What the task asks –
Among the entries that follow, how many lines contain the string "Timer"? Answer with that number only.

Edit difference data

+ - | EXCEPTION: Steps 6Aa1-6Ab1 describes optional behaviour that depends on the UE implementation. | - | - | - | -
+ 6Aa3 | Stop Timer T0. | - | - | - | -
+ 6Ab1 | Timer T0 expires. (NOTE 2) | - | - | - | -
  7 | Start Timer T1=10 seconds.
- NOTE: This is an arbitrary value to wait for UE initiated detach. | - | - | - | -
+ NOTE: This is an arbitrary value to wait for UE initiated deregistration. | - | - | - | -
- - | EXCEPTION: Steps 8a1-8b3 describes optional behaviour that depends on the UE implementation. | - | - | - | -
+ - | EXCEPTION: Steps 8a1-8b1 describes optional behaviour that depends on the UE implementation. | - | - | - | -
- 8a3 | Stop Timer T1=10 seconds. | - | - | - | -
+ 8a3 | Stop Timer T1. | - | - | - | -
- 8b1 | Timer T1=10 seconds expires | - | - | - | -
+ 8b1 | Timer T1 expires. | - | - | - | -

* * *

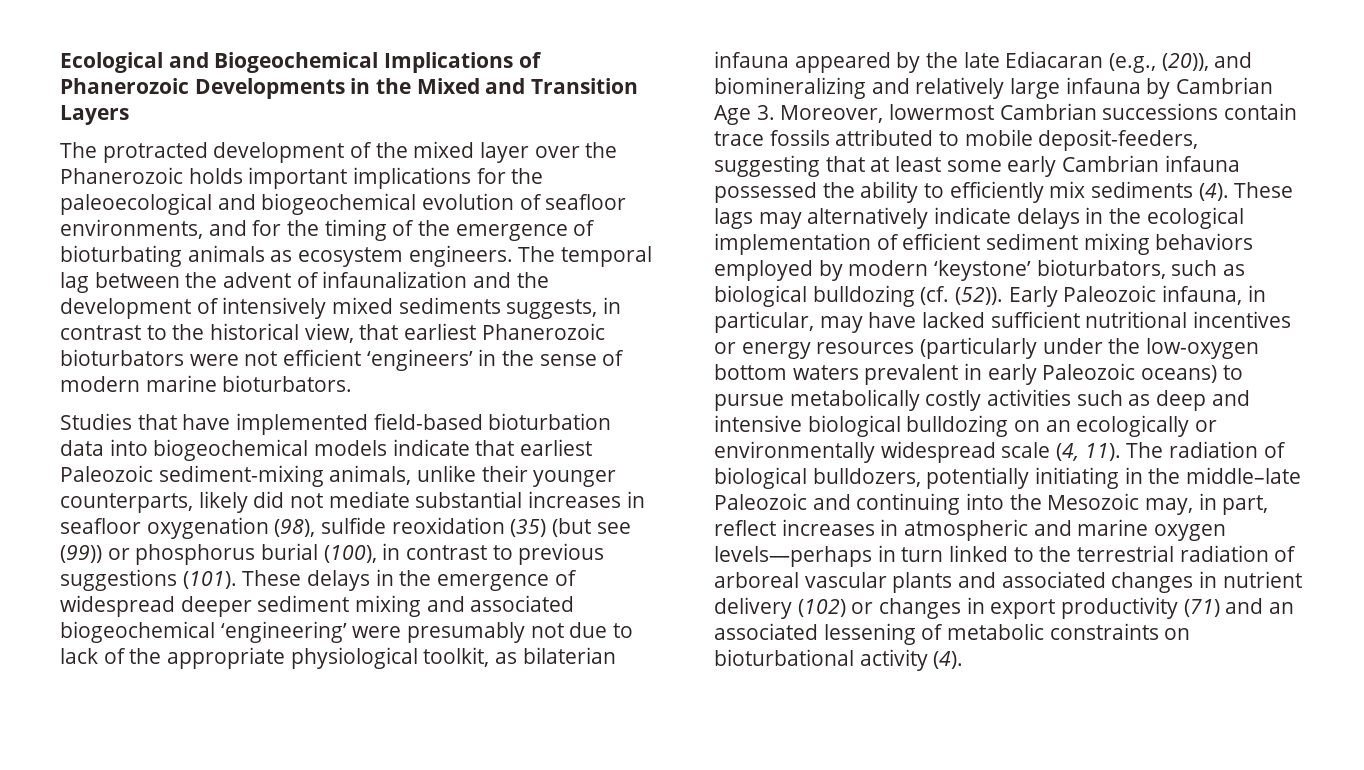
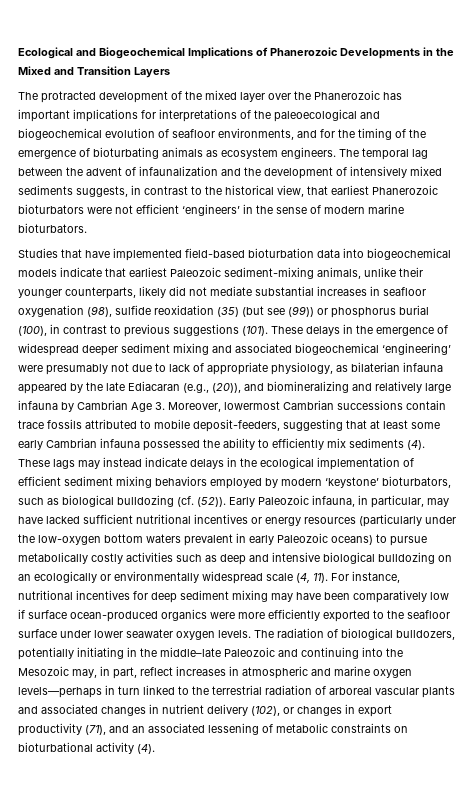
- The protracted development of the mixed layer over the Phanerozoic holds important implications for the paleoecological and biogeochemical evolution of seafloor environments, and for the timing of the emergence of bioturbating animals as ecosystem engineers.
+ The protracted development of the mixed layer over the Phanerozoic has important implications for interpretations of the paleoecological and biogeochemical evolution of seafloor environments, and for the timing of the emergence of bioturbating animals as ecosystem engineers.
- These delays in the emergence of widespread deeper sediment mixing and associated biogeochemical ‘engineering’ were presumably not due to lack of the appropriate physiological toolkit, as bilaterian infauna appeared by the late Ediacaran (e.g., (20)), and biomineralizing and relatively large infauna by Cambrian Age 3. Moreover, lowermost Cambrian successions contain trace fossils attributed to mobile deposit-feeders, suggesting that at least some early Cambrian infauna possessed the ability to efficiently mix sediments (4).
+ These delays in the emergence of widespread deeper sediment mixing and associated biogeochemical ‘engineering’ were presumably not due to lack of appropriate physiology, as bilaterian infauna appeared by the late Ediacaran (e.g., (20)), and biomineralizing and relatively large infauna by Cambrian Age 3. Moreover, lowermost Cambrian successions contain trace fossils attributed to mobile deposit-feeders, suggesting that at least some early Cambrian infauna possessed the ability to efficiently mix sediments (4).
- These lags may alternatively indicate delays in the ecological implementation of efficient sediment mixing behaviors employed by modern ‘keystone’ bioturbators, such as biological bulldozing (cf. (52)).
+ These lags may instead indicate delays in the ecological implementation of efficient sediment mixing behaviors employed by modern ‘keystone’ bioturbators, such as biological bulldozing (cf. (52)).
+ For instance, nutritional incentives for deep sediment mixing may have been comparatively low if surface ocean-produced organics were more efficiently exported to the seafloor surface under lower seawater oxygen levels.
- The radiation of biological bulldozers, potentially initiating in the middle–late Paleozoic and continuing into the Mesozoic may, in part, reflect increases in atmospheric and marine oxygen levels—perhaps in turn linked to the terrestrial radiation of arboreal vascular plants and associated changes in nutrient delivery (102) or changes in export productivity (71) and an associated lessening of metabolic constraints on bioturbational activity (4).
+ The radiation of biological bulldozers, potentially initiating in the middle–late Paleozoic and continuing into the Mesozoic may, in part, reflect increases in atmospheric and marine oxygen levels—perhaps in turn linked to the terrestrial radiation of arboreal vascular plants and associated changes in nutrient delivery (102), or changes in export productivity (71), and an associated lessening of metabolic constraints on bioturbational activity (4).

Output of the exercise –
7